The FAA has replied to AOPA about its proposal to require pilots to carry a valid, government-issued form of photo identification when flying. That photo ID could be a driver's license, passport, state ID card, or government agency photo ID card.
The FAA called the AOPA proposal "a positive short-term measure to enhance security throughout the general aviation community." The FAA told AOPA today that it has begun drafting a regulatory document that considers the specifics of the proposal. Today's letter is in response to a petition submitted by AOPA in February.
AOPA President Phil Boyer calls the upcoming rule a common-sense approach to addressing security concerns. "The rule will provide positive identification of pilots at minimal cost to the government and virtually no cost or inconvenience to pilots." AOPA checked and found that all 50 states and the District of Columbia already have in place the infrastructure to issue photo IDs in the form of driver's licenses or state ID cards. Since virtually everyone old enough to fly holds one of those forms of ID, there would be no immediate need to reissue pilot licenses with photos at a potential cost of millions of dollars.

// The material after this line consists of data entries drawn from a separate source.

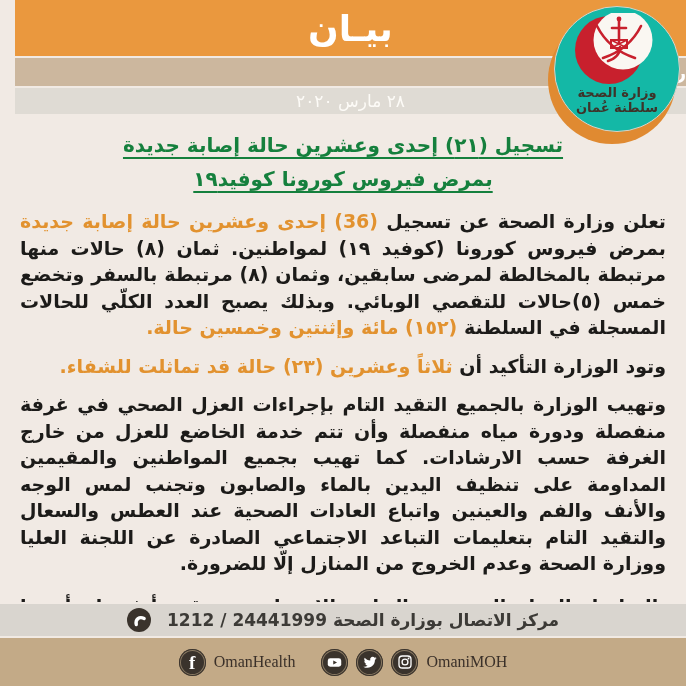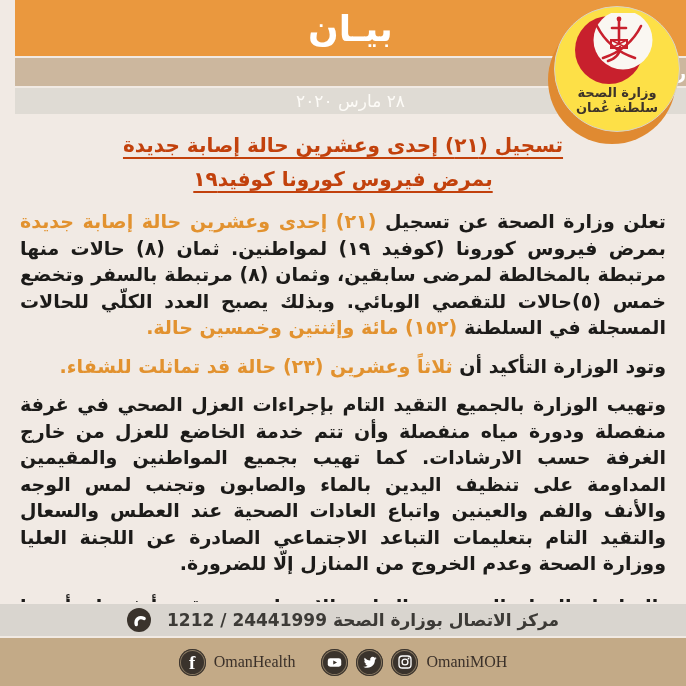--- a/index.html
+++ b/index.html
@@ -14,30 +14,30 @@
   .band-tan{top:58px;height:28px;background:#ccb79e;justify-content:flex-end;}
   .band-tan .t{color:#fff;font-weight:bold;font-size:18px;}
   .band-gray{top:88px;height:26px;background:#dfdbd4;}
   .band-gray .t{color:#fdfbf7;font-weight:normal;font-size:17px;}
 
   
   .logo{position:absolute;top:4px;right:2px;width:134px;height:140px;}
   .logo .back{position:absolute;left:-2px;top:12px;width:128px;height:128px;border-radius:50%;background:#e08a31;}
   .logo .disc{
     position:absolute;left:4px;top:2px;width:126px;height:126px;border-radius:50%;
-    background:#fde047;border:1px solid #d9d2c6;box-sizing:border-box;
+    background:#14b8a6;border:1px solid #d9d2c6;box-sizing:border-box;
     display:flex;flex-direction:column;align-items:center;
   }
   .logo .disc svg{margin-top:6px;}
   .logo .l1{font-size:13px;font-weight:bold;color:#3e342a;line-height:15px;margin-top:-2px;}
   .logo .l2{font-size:13px;font-weight:bold;color:#3e342a;line-height:16px;}
 
   
   .content{position:absolute;top:124px;left:20px;right:20px;bottom:84px;overflow:hidden;direction:rtl;}
-  .stmt-title{text-align:center;color:#c2410c;font-weight:bold;font-size:20px;line-height:34px;margin:4px 0 12px 0;}
+  .stmt-title{text-align:center;color:#15803d;font-weight:bold;font-size:20px;line-height:34px;margin:4px 0 12px 0;}
   .stmt-title .line{text-decoration:underline;text-underline-offset:5px;text-decoration-thickness:1.5px;}
   .para{
     margin:0 0 12px 0;color:#1c1b19;font-weight:bold;font-size:19px;line-height:26.5px;
     text-align:justify;
   }
   .para.single{text-align:right;}
   .hl{color:#e2922f;}
   .gap-lg{margin-bottom:16px;}
 
   
@@ -98,21 +98,21 @@
       <div class="l2">سلطنة عُمان</div>
     </div>
   </div>
 
   <div class="content">
     <div class="stmt-title">
       <span class="line">تسجيل (٢١) إحدى وعشرين حالة إصابة جديدة</span><br>
       <span class="line">بمرض فيروس كورونا كوفيد١٩</span>
     </div>
 
-    <p class="para"><span>تعلن وزارة الصحة عن تسجيل </span><span class="hl">(٢١) إحدى وعشرين حالة إصابة جديدة</span><span> بمرض فيروس كورونا (كوفيد ١٩) لمواطنين. ثمان (٨) حالات منها مرتبطة بالمخالطة لمرضى سابقين، وثمان (٨) مرتبطة بالسفر وتخضع خمس (٥)حالات للتقصي الوبائي. وبذلك يصبح العدد الكلّي للحالات المسجلة في السلطنة </span><span class="hl">(١٥٢) مائة وإثنتين وخمسين حالة.</span></p>
+    <p class="para"><span>تعلن وزارة الصحة عن تسجيل </span><span class="hl">(36) إحدى وعشرين حالة إصابة جديدة</span><span> بمرض فيروس كورونا (كوفيد ١٩) لمواطنين. ثمان (٨) حالات منها مرتبطة بالمخالطة لمرضى سابقين، وثمان (٨) مرتبطة بالسفر وتخضع خمس (٥)حالات للتقصي الوبائي. وبذلك يصبح العدد الكلّي للحالات المسجلة في السلطنة </span><span class="hl">(١٥٢) مائة وإثنتين وخمسين حالة.</span></p>
 
     <p class="para single"><span>وتود الوزارة التأكيد أن </span><span class="hl">ثلاثاً وعشرين (٢٣) حالة قد تماثلت للشفاء.</span></p>
 
     <p class="para gap-lg">وتهيب الوزارة بالجميع التقيد التام بإجراءات العزل الصحي في غرفة منفصلة ودورة مياه منفصلة وأن تتم خدمة الخاضع للعزل من خارج الغرفة حسب الارشادات. كما تهيب بجميع المواطنين والمقيمين المداومة على تنظيف اليدين بالماء والصابون وتجنب لمس الوجه والأنف والفم والعينين واتباع العادات الصحية عند العطس والسعال والتقيد التام بتعليمات التباعد الاجتماعي الصادرة عن اللجنة العليا ووزارة الصحة وعدم الخروج من المنازل إلّا للضرورة.</p>
 
     <p class="para">بالتزامنا بالعزل الصحي وبالتباعد الاجتماعي سنقي أنفسنا وأسرنا ومجتمعنا من فيروس كورونا إن شاء الله.</p>
   </div>
 
   <div class="contact">
     <span class="txt">مركز الاتصال بوزارة الصحة 24441999 / 1212</span>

AOPA offered the proposal, in part, to answer public demands to "do something" to enhance GA security. Already several state legislatures have drafted ill-considered bills to issue state pilot licenses. "If the responsible pilots of America don't offer reasonable security proposals, others will impose their own 'solutions,'" said Boyer. "And we won't like what they come up with."
AOPA had asked the FAA to issue the photo ID proposal as a "direct final rule" so that it could be implemented quickly. However, the FAA's response to AOPA did not indicate whether the agency would rule directly or submit the proposal to the lengthy rulemaking process.